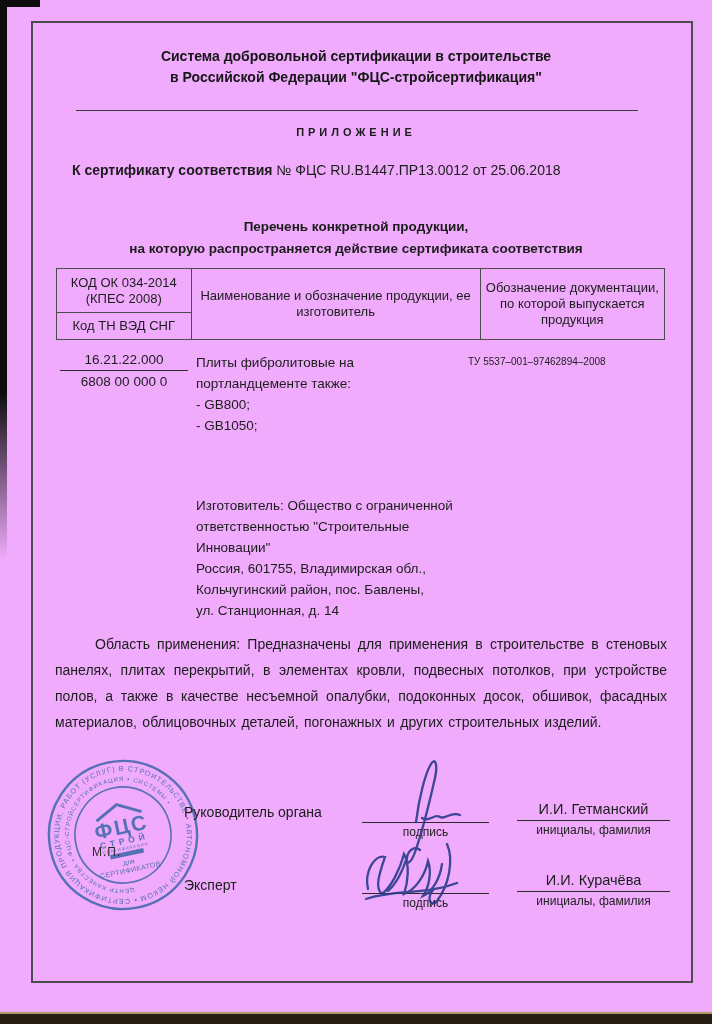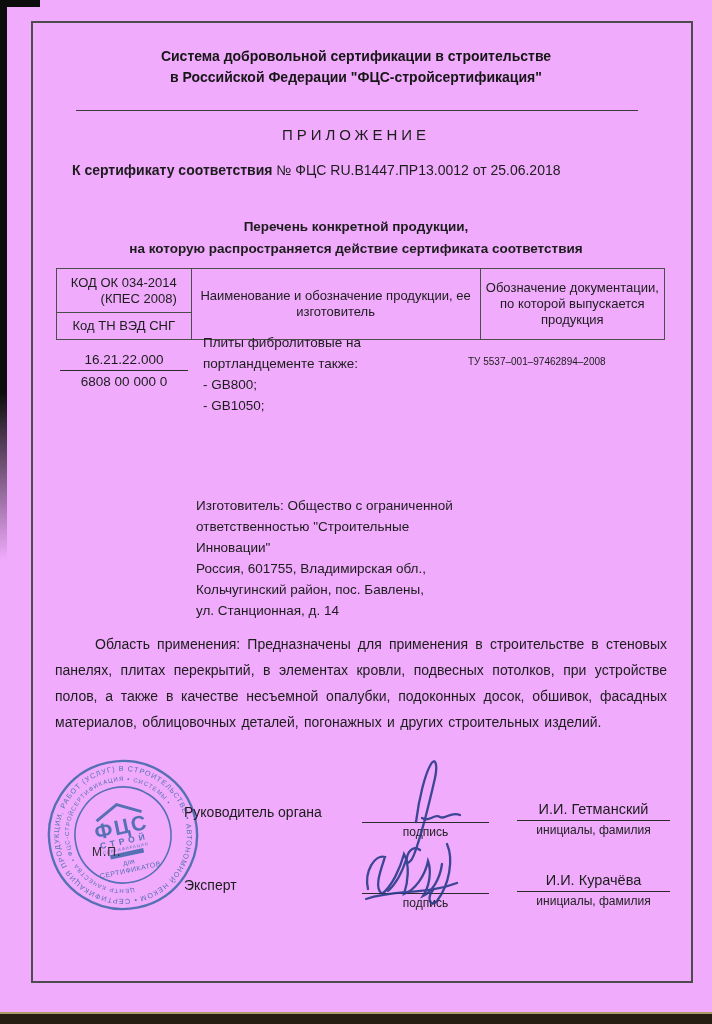--- a/index.html
+++ b/index.html
@@ -14,40 +14,40 @@
   .edge-left{left:0;top:0;width:7px;height:560px;
     background:linear-gradient(#0c0c0c 70%,rgba(12,12,12,0));}
   .edge-top{left:0;top:0;width:40px;height:7px;background:#0c0c0c;}
   .bottom-line{left:0;top:1012px;width:712px;height:2px;background:#ab9a68;}
   .bottom-band{left:0;top:1014px;width:712px;height:10px;background:#251d12;}
   
   .frame{left:31px;top:21px;width:658px;height:958px;border:2px solid #4c4c4c;}
   .centered{left:0;width:712px;text-align:center;}
   .sys-header{top:46px;font-weight:bold;font-size:14px;line-height:21px;color:#161616;}
   .rule{left:76px;top:110px;width:562px;border-top:1.5px solid #3a3a3a;}
-  .doc-title{top:126px;font-weight:normal;font-size:15px;letter-spacing:4px;}
+  .doc-title{top:126px;font-weight:bold;font-size:11px;letter-spacing:4px;}
   .cert-line{left:72px;top:162px;font-size:14px;}
   .cert-line b{font-weight:bold;}
   .subtitle{top:216px;font-weight:bold;font-size:13.5px;line-height:22px;}
   
   .tbl{left:56px;top:268px;width:609px;display:flex;align-items:stretch;
        border:1.5px solid #4c4c4c;box-sizing:border-box;font-size:13px;line-height:16px;}
   .tbl .col{box-sizing:border-box;display:flex;flex-direction:column;}
   .col-code{width:135px;border-right:1.5px solid #4c4c4c;}
   .col-prod{width:290px;border-right:1.5px solid #4c4c4c;display:flex;align-items:center;justify-content:center;}
   .col-doc{width:184px;display:flex;align-items:center;justify-content:center;}
-  .cell{display:flex;align-items:center;justify-content:center;text-align:right;padding:2px 4px;box-sizing:border-box;}
+  .cell{display:flex;align-items:center;justify-content:center;text-align:center;padding:2px 4px;box-sizing:border-box;}
   .cell-code-top{height:44px;border-bottom:1.5px solid #4c4c4c;}
   .cell-code-bottom{height:25px;}
   .cell-tall{height:70px;text-align:center;}
   
   .code-fraction{left:60px;top:352px;width:128px;font-size:13.5px;text-align:center;}
   .code-fraction .top{padding-bottom:3px;border-bottom:1.5px solid #2b2b2b;}
   .code-fraction .bot{padding-top:3px;}
-  .product-block{left:196px;top:332px;width:270px;font-size:13.5px;line-height:21px;margin-left:7px;}
+  .product-block{left:196px;top:352px;width:270px;font-size:13.5px;line-height:21px;}
   .doc-block{left:468px;top:356px;width:200px;font-size:10px;}
   .manufacturer{left:196px;top:495px;width:285px;font-size:13.5px;line-height:21px;}
   .application{left:55px;top:631px;width:612px;font-size:14px;line-height:26px;
                text-align:justify;text-indent:40px;word-spacing:1.5px;}
   
   .stamp-wrap{left:42px;top:754px;width:162px;height:162px;transform:rotate(-12deg);opacity:.92;}
   .mp-label{left:92px;top:845px;font-size:12px;font-weight:normal;color:#2a2a2a;letter-spacing:1px;}
   .role{left:184px;font-size:14px;}
   .role-head{top:804px;}
   .role-expert{top:877px;}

→ WHAT THE TASK ASKS
Quote the entries in full. Any image among them is to be omitted from the copy.

→ YOUR SOLUTION
--- a/index.html
+++ b/index.html
@@ -14,40 +14,40 @@
   .edge-left{left:0;top:0;width:7px;height:560px;
     background:linear-gradient(#0c0c0c 70%,rgba(12,12,12,0));}
   .edge-top{left:0;top:0;width:40px;height:7px;background:#0c0c0c;}
   .bottom-line{left:0;top:1012px;width:712px;height:2px;background:#ab9a68;}
   .bottom-band{left:0;top:1014px;width:712px;height:10px;background:#251d12;}
   
   .frame{left:31px;top:21px;width:658px;height:958px;border:2px solid #4c4c4c;}
   .centered{left:0;width:712px;text-align:center;}
   .sys-header{top:46px;font-weight:bold;font-size:14px;line-height:21px;color:#161616;}
   .rule{left:76px;top:110px;width:562px;border-top:1.5px solid #3a3a3a;}
-  .doc-title{top:126px;font-weight:normal;font-size:15px;letter-spacing:4px;}
+  .doc-title{top:126px;font-weight:bold;font-size:11px;letter-spacing:4px;}
   .cert-line{left:72px;top:162px;font-size:14px;}
   .cert-line b{font-weight:bold;}
   .subtitle{top:216px;font-weight:bold;font-size:13.5px;line-height:22px;}
   
   .tbl{left:56px;top:268px;width:609px;display:flex;align-items:stretch;
        border:1.5px solid #4c4c4c;box-sizing:border-box;font-size:13px;line-height:16px;}
   .tbl .col{box-sizing:border-box;display:flex;flex-direction:column;}
   .col-code{width:135px;border-right:1.5px solid #4c4c4c;}
   .col-prod{width:290px;border-right:1.5px solid #4c4c4c;display:flex;align-items:center;justify-content:center;}
   .col-doc{width:184px;display:flex;align-items:center;justify-content:center;}
-  .cell{display:flex;align-items:center;justify-content:center;text-align:right;padding:2px 4px;box-sizing:border-box;}
+  .cell{display:flex;align-items:center;justify-content:center;text-align:center;padding:2px 4px;box-sizing:border-box;}
   .cell-code-top{height:44px;border-bottom:1.5px solid #4c4c4c;}
   .cell-code-bottom{height:25px;}
   .cell-tall{height:70px;text-align:center;}
   
   .code-fraction{left:60px;top:352px;width:128px;font-size:13.5px;text-align:center;}
   .code-fraction .top{padding-bottom:3px;border-bottom:1.5px solid #2b2b2b;}
   .code-fraction .bot{padding-top:3px;}
-  .product-block{left:196px;top:332px;width:270px;font-size:13.5px;line-height:21px;margin-left:7px;}
+  .product-block{left:196px;top:352px;width:270px;font-size:13.5px;line-height:21px;}
   .doc-block{left:468px;top:356px;width:200px;font-size:10px;}
   .manufacturer{left:196px;top:495px;width:285px;font-size:13.5px;line-height:21px;}
   .application{left:55px;top:631px;width:612px;font-size:14px;line-height:26px;
                text-align:justify;text-indent:40px;word-spacing:1.5px;}
   
   .stamp-wrap{left:42px;top:754px;width:162px;height:162px;transform:rotate(-12deg);opacity:.92;}
   .mp-label{left:92px;top:845px;font-size:12px;font-weight:normal;color:#2a2a2a;letter-spacing:1px;}
   .role{left:184px;font-size:14px;}
   .role-head{top:804px;}
   .role-expert{top:877px;}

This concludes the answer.